3. Lipids

Lipid Structure

The three ways lipid structure relates to membrane function

  1. Membrane curvature
  2. Bilayer asymmetry
  3. Membrane fluidity

1. Membrane curvature

In curved portions, if the lipids in the outer leaflet of the membrane are cylindrical, then some of the lipids in the inner leaflet need to be conical to maintain structural integrity.

For example, phosphatidylcholine (PC), which is cylindrical, tends be more abundant in the outer leaflet, while phosphatidylethanolamine (PS), which is conical, is more abundant in the inner leaflet.


2. Bilayer Asymmetry (drives function)

There are many types of lipids found in membranes. In red blood cells (RBC), for example, some of the inner leaflet lipids have a net negative charge. The specific concave shape of a RBC is driven by the distribution of these various lipid types. This shape is also critical to its functionality. Now as RBCs age, their asymmetric distribution changes. Previously interior lipids move to the surface, which then acts as a signal to microphage for those cells to be cleared out.

While membrane lipids can move around laterally, to “flip” from one leaflet to the other is thermodynamically unfavorable since the hydrophilic head would have to cross the hydrophobic core of the membrane.
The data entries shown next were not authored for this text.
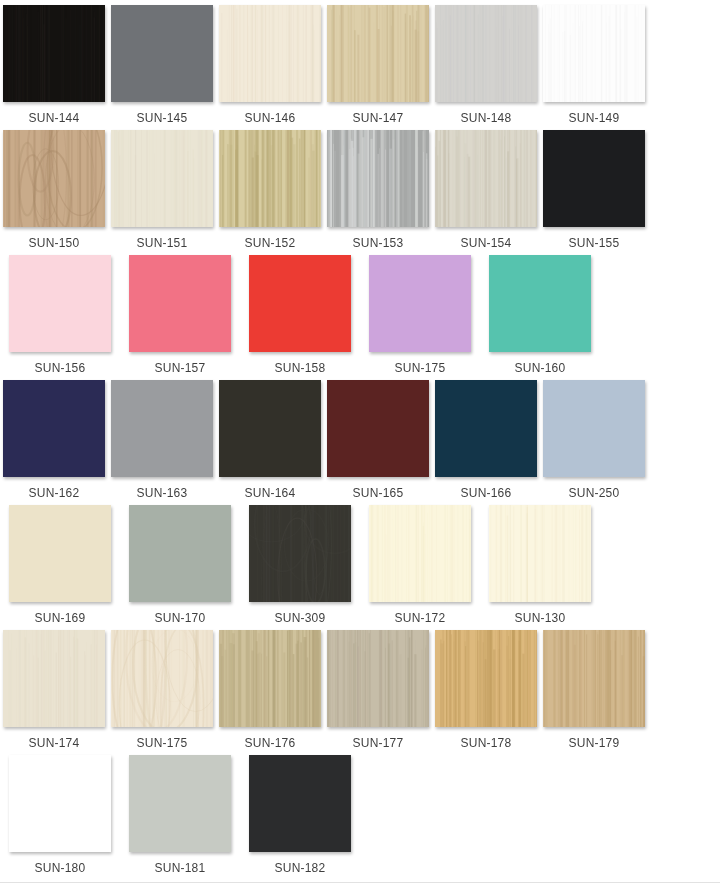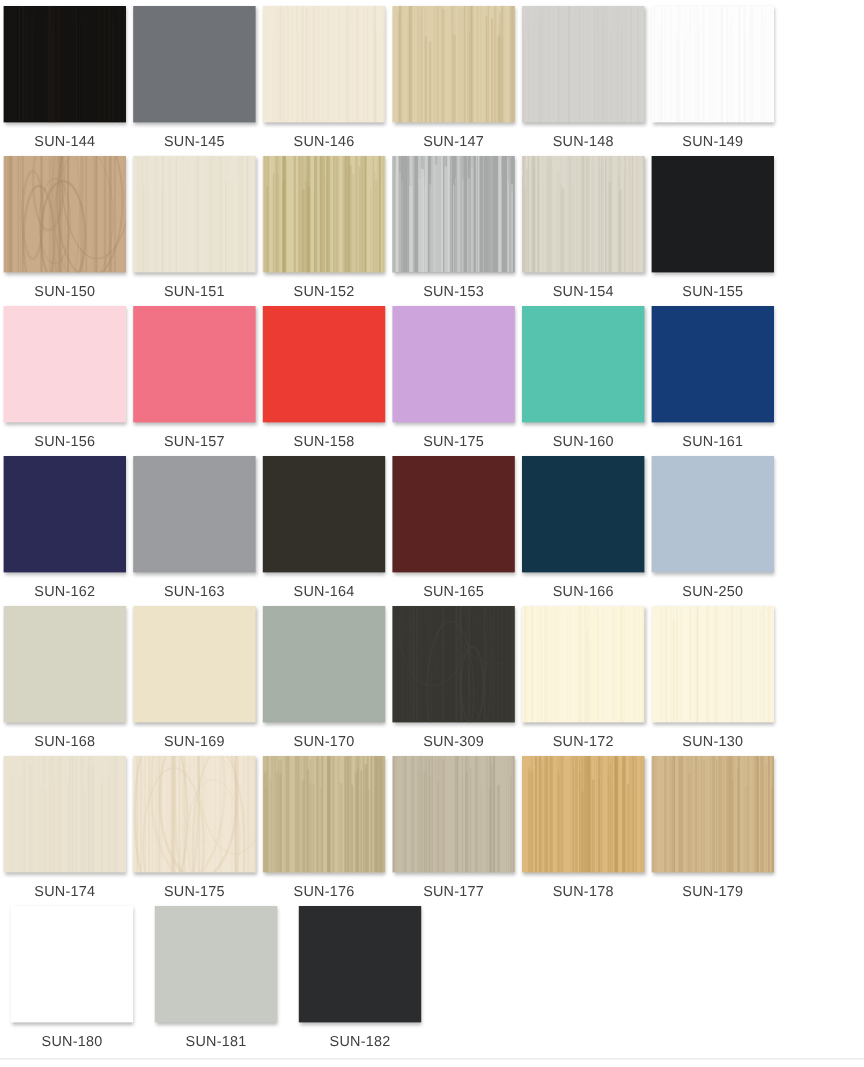"SUN-161" div.swatch-cell { html: <div> <div></div> <div>SUN-161</div> </div> -> none }
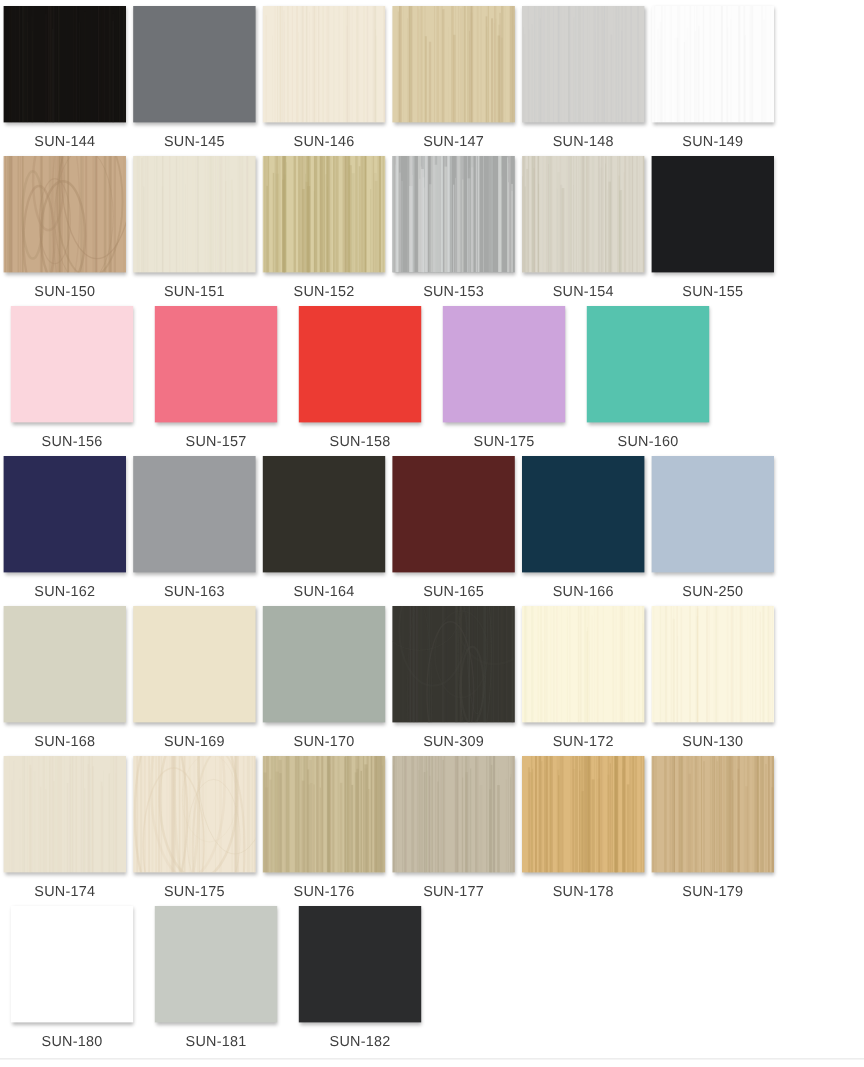"SUN-168" div.swatch-cell { html: <div> <div></div> <div>SUN-168</div> </div> -> none }
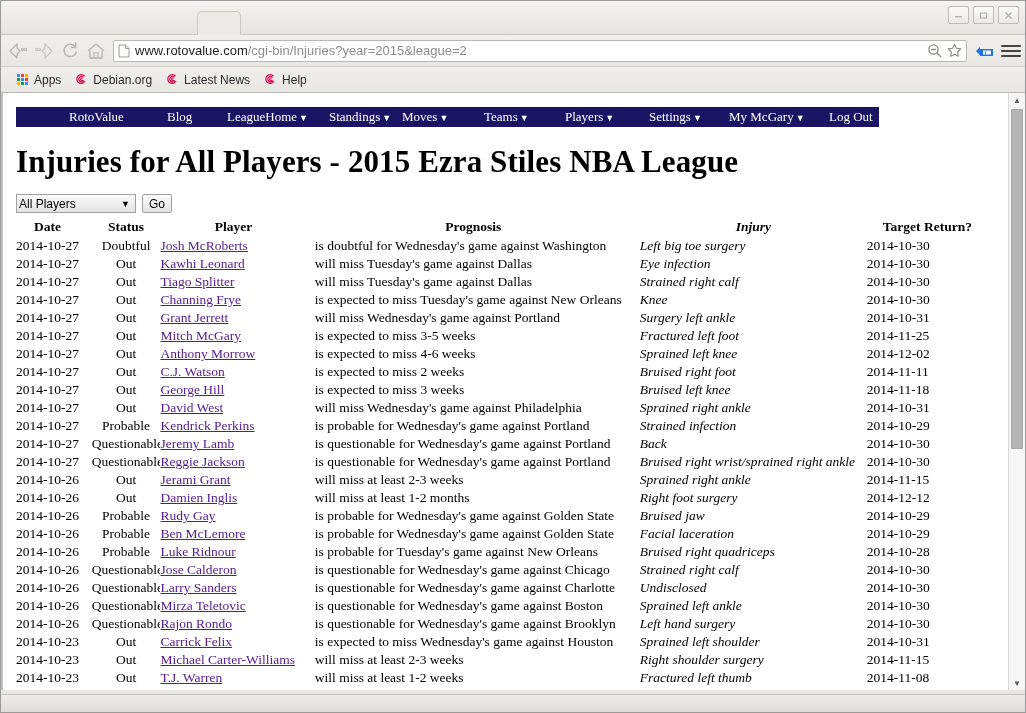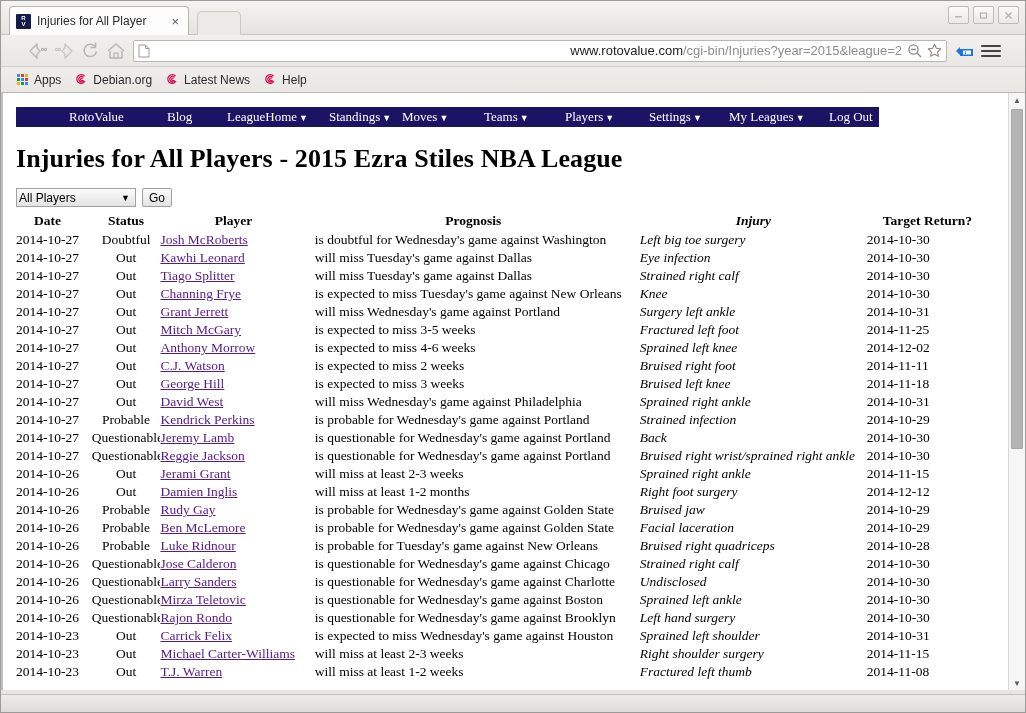"Injuries for All Player" div { html: <div> <div> <span>R</span> <span>V</span> </div> <div>Injuries for All Player</div> <div>×</div> </div> -> none }
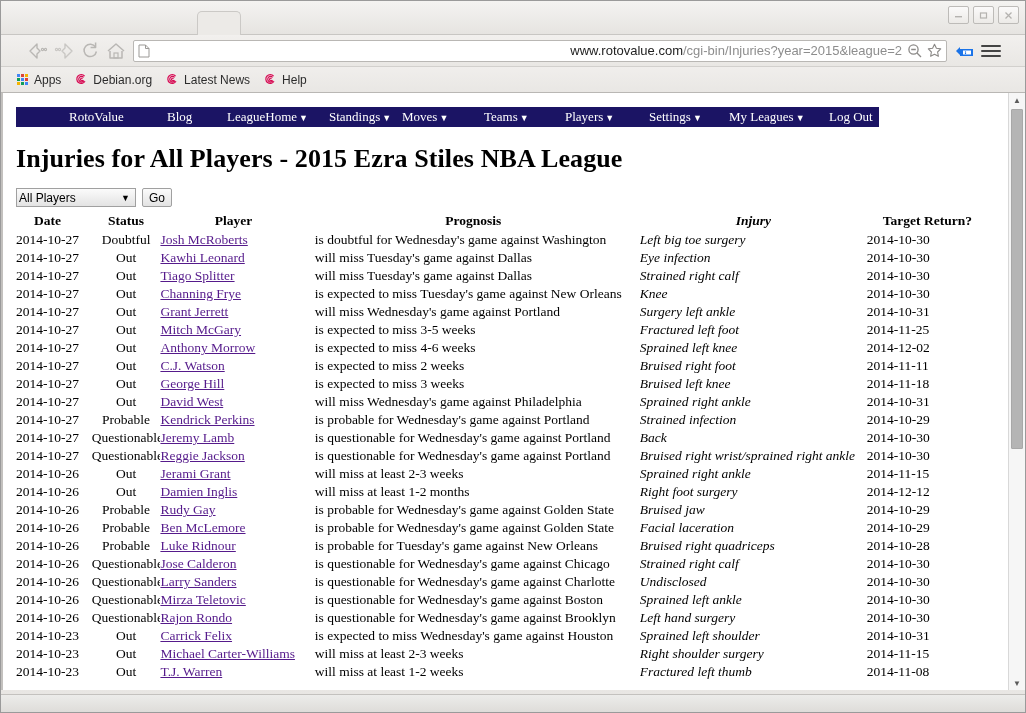"www.rotovalue.com/cgi-bin/Injuries?year=" #navbar { padding: 0 24px -> 0 4px; text-align: right -> none }
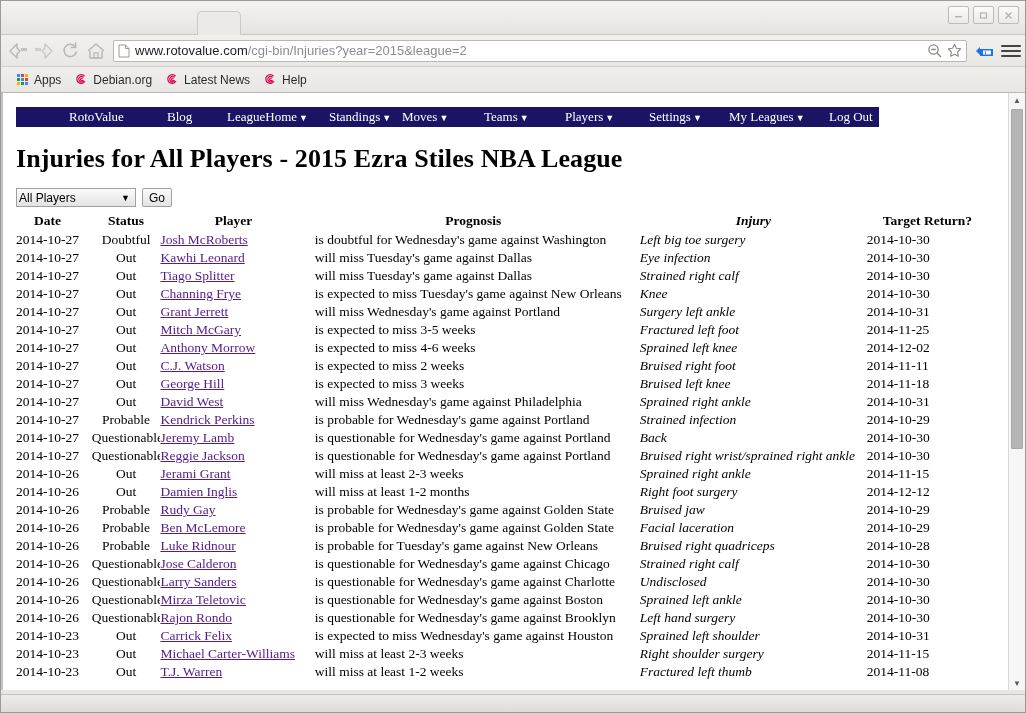"My Leagues" span { text: Leagues -> McGary }
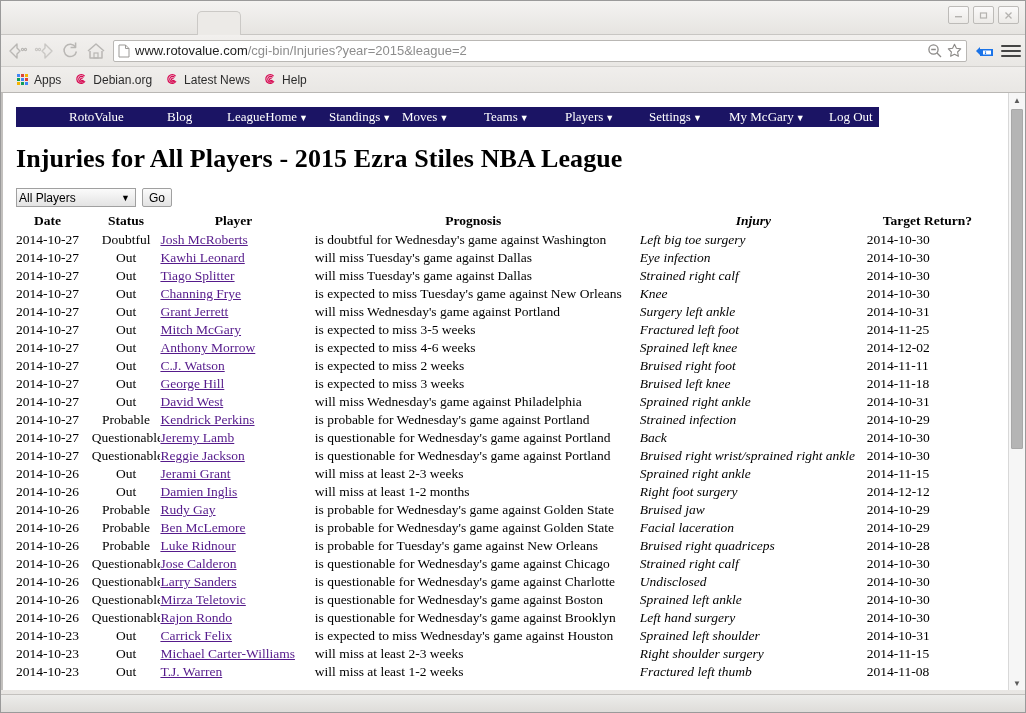"Injuries for All Players -" h1#pagetitle { font-size: 26px -> 31px }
But this does happen thanks to a group of three helper proteins:

  1. Flippase moves a lipid from the outer leaflet to the inner against its concentration gradient.
  2. Floppase does the same thing in the opposite direction, inner to outer.
  3. Scramblase moves the lipid in both directions, always going with the concentration gradient.

Thus, flippase and floppase maintain membrane asymmetry, while scramblase erases it.

The relation between asymmetric composition of membranes and the site of lipid synthesis

Lipids are typically synthesized in the Endoplasmic Reticulum (ER) and follow the same pathway as proteins: ER to the Golgi to the membrane, transported from one to the other by transport vesicles, the difference being that lipids get embedded in the membranes of each along the way.

One lipid, sphingomyelin, is synthesized in the luminal face of the Golgi, instead of the ER, and is thus more abundant there. In the Golgi, it gets embedded in its inner leaflet. Later, it gets embedded into the inner leaflet of the vesicles that transport it to the cell membrane. However, when the vesicle fuses with the cell membrane, the inner leaflet of the vesicle gets placed onto the outer leaflet of the membrane. And so sphingomyelin appears on the outer leaflet of cell membranes, a direct result of its mode of synthesis.

3. Membrane Fluidity

The rules for the “packing” of phospholipids are similar to those of melting points: saturated, long fatty acids will pack in a dense, regular structures with low fluidity called the paracystalline state. Short, unsaturated fatty acids will pack irregularly and be more fluid.


However, at physiologic conditions a membrane exists in an intermediate state of fluidity between paracystalline and irregular.

The Role of Cholesterol

Cholesterol is a structural lipid different from the other structural lipids. It’s flat. It has rings. During the commute from the Golgi to the cell membrane, a fraction of phosphatidylcholine is replaced by sphingomyelin, which is why cholesterol is so abundant in the cell membrane.

In a cell membrane, cholesterol alters the mobility of fatty acids with short, unsaturated tails by decreasing their fluidity. In contrast, it also disrupts the long, saturated phospholipids, disturbing their tight packing, preventing paracystalline structures from forming, and thereby increasing their fluidity. So it serves as a balancing mechanism to keep the membrane in its “sweet spot.”